Considerando lo scenario geopolitico attuale, il cinquantesimo anniversario appare quanto mai vicinissimo ai nostri tempi. Il perché è molto semplice: i valori anti-imperialisti dietro le sue battaglie sono ancora pienamente attuabili in questo contesto unipolare dove, mediante “rivoluzioni colorate” e vere e proprie aggressioni militari -precedute dalle consuete retoriche dirittoumaniste a mezzo stampa- si è cercato, dalla fine del mondo bipolare in poi, di correggere quei Paesi restii ad uniformarsi al verbo del globalismo.

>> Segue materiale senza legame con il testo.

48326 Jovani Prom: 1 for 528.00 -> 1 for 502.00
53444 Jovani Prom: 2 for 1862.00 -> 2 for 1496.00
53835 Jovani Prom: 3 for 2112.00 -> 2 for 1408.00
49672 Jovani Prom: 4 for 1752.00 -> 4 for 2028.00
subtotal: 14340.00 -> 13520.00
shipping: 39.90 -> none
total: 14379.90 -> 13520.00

Avranno luogo migliaia di manifestazioni per la sua commemorazione, specialmente nella “sua” Cuba e nel Venezuela chavista, oggetto, negli ultimi tempi, del boicottaggio di Washington come nella migliore prassi della vecchia dottrina Monroe. Si pubblicheranno nuovi testi con qualche nuova speculazione senza capo né coda, giusto per saziare la bile di qualche destroterminale. E poi, puntuali, non mancheranno i soliti omaggi ridicoli da parte di centri sociali, no-borders e altra guardia plebea del capitalismo borghese, ignorando che i muri, i confini e la loro sacralità -concetti da loro tanto odiati- erano reputati dal “Che” di vitale importanza nell’ottica delle logiche della Guerra Fredda.

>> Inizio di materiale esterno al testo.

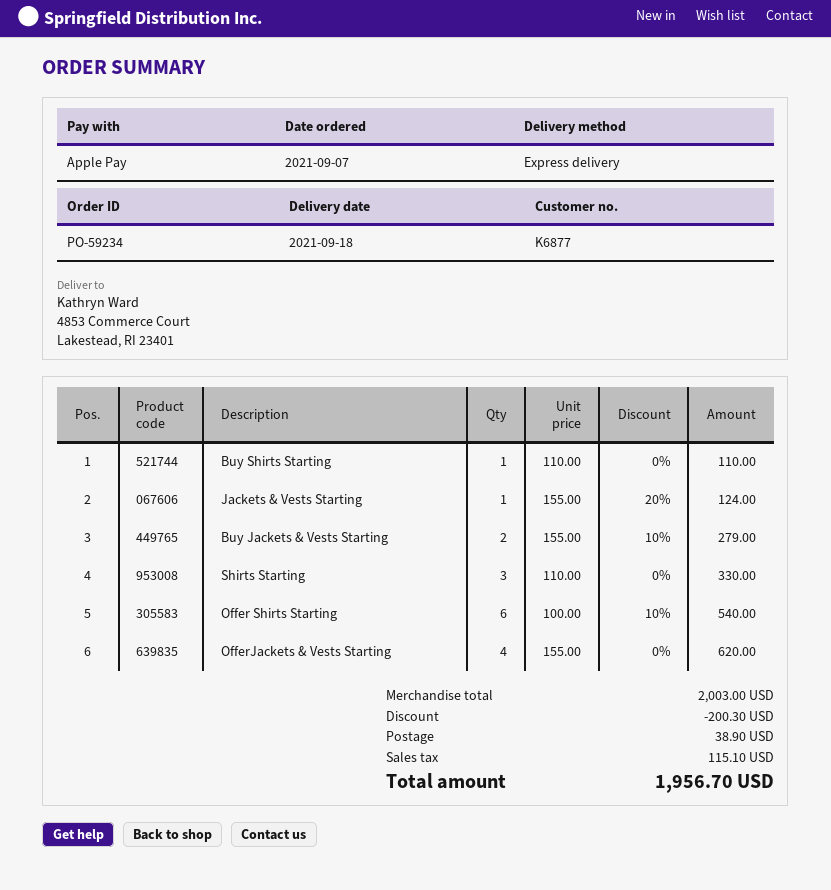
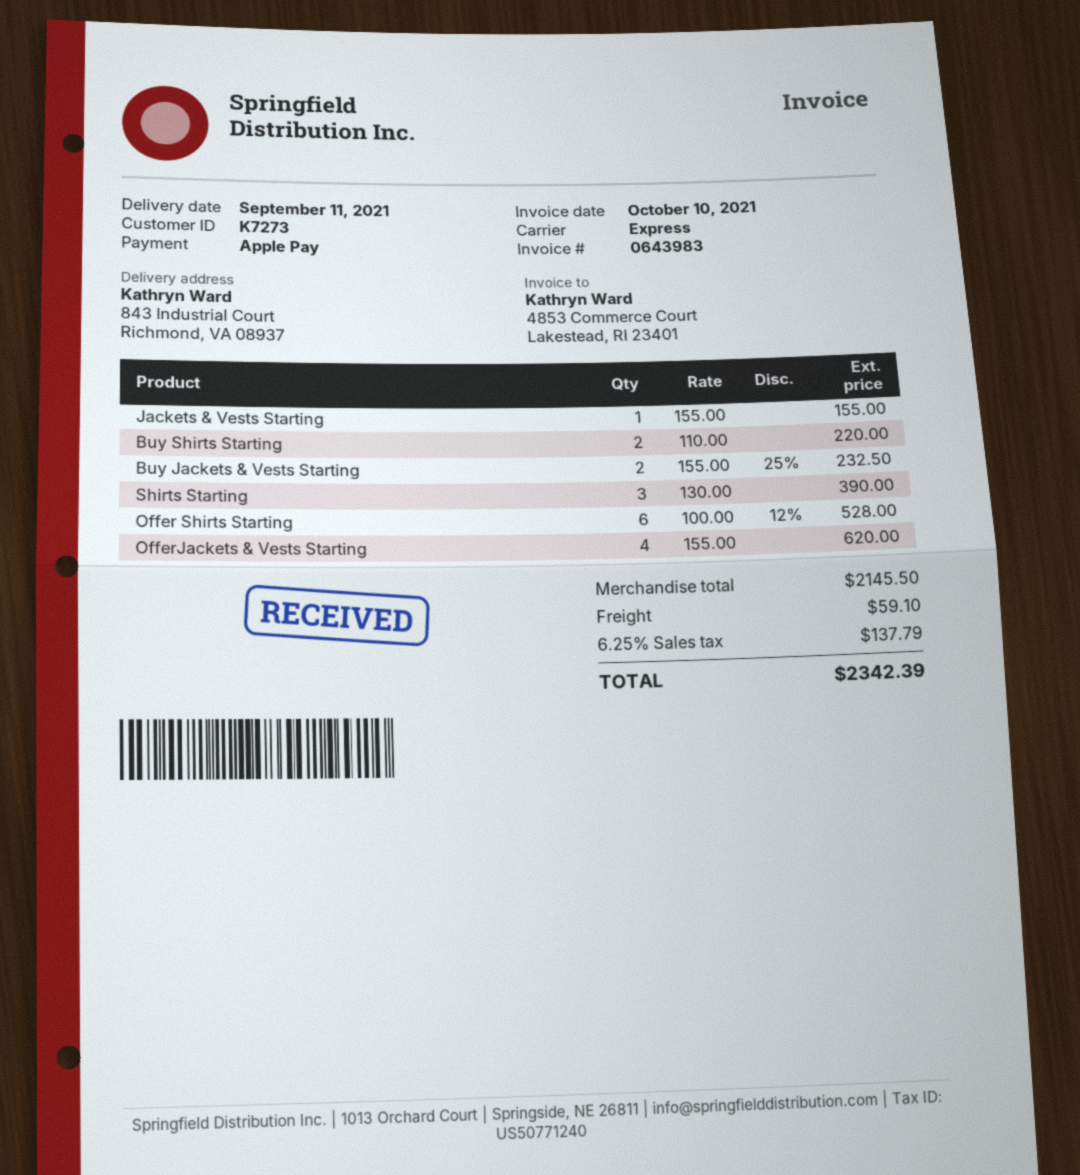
delivery date: 2021-09-18 -> 2021-09-11
customer number: K6877 -> K7273
ship to: 4853 Commerce Court, Lakestead, RI 23401 -> 843 Industrial Court, Richmond, VA 08937
Buy Shirts Starting: 1 x 110.00 = 110.00 -> 2 x 110.00 = 220.00
Jackets & Vests Starting: 1 x 155.00 - 20% = 124.00 -> 1 x 155.00 = 155.00
Buy Jackets & Vests Starting: 2 x 155.00 - 10% = 279.00 -> 2 x 155.00 - 25% = 232.50
Shirts Starting: 3 x 110.00 = 330.00 -> 3 x 130.00 = 390.00
Offer Shirts Starting: 6 x 100.00 - 10% = 540.00 -> 6 x 100.00 - 12% = 528.00
subtotal: 2003.00 -> 2145.50
discount: 200.30 -> none
shipping: 38.90 -> 59.10
tax: 115.10 -> 137.79
total: 1956.70 -> 2342.39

Tuttavia, non sta a noi giudicare più di tanto chi farà cosa. Oggi è il giorno dove la giusta nostalgia di quest’uomo deve farci riscoprire i suoi insegnamenti, incentrati sul coraggio di vivere e la voglia di lottare. Ovvio, non mediante spedizioni avventuristiche con l’AK-47 in mano nelle selve boliviane oppure nella Baia dei Porci, ma mutando il nostro atteggiamento passivo quando si sentirà parlare di nuove “armi di distruzione di massa” come pretesto per distruggere Paesi sovrani e soddisfare determinate logiche geopolitiche.